Change detection data:

........

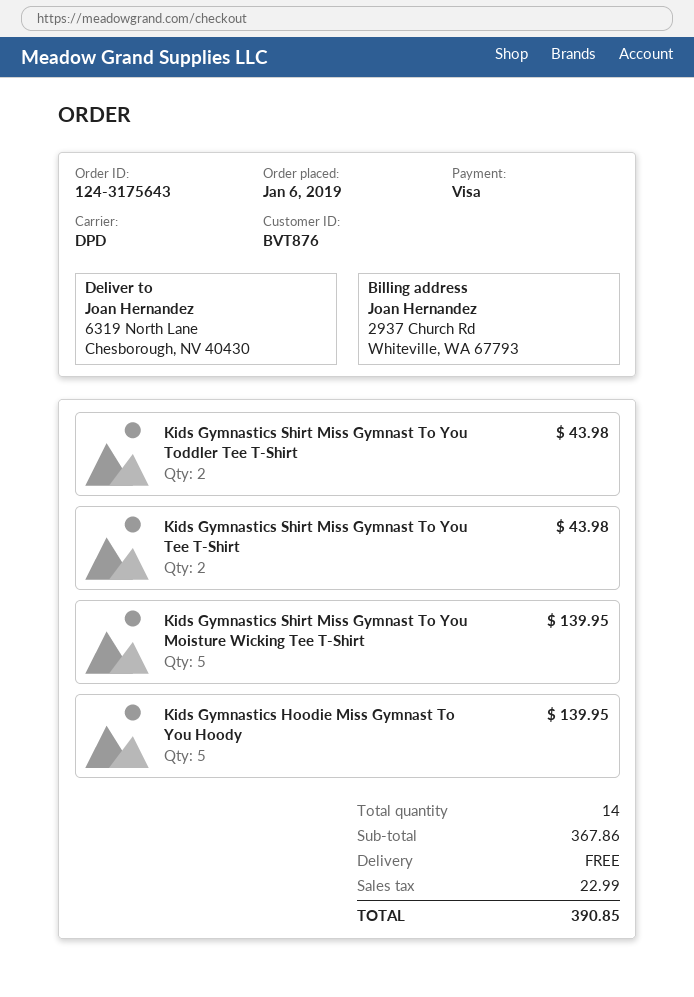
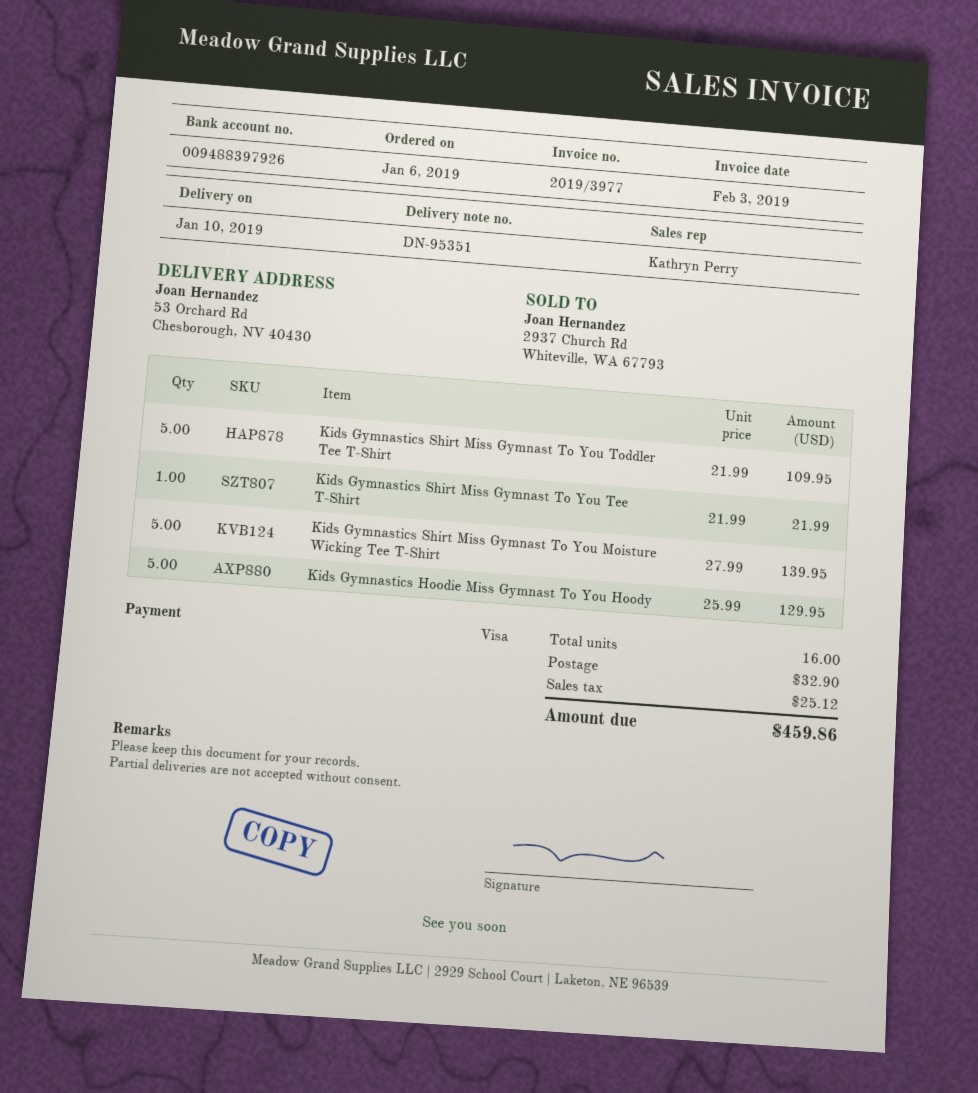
ship to: 6319 North Lane, Chesborough, NV 40430 -> 53 Orchard Rd, Chesborough, NV 40430
Kids Gymnastics Shirt Miss Gymnast To You Toddler Tee T-Shirt: 2 for 43.98 -> 5 for 109.95
Kids Gymnastics Shirt Miss Gymnast To You Tee T-Shirt: 2 for 43.98 -> 1 for 21.99
Kids Gymnastics Hoodie Miss Gymnast To You Hoody: 5 for 139.95 -> 5 for 129.95
total quantity: 14 -> 16
shipping: 0.00 -> 32.90
tax: 22.99 -> 25.12
total: 390.85 -> 459.86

........

Images are to be left out when the records above are written out again exactly.

ship to: 6319 North Lane, Chesborough, NV 40430 -> 53 Orchard Rd, Chesborough, NV 40430
Kids Gymnastics Shirt Miss Gymnast To You Toddler Tee T-Shirt: 2 for 43.98 -> 5 for 109.95
Kids Gymnastics Shirt Miss Gymnast To You Tee T-Shirt: 2 for 43.98 -> 1 for 21.99
Kids Gymnastics Hoodie Miss Gymnast To You Hoody: 5 for 139.95 -> 5 for 129.95
total quantity: 14 -> 16
shipping: 0.00 -> 32.90
tax: 22.99 -> 25.12
total: 390.85 -> 459.86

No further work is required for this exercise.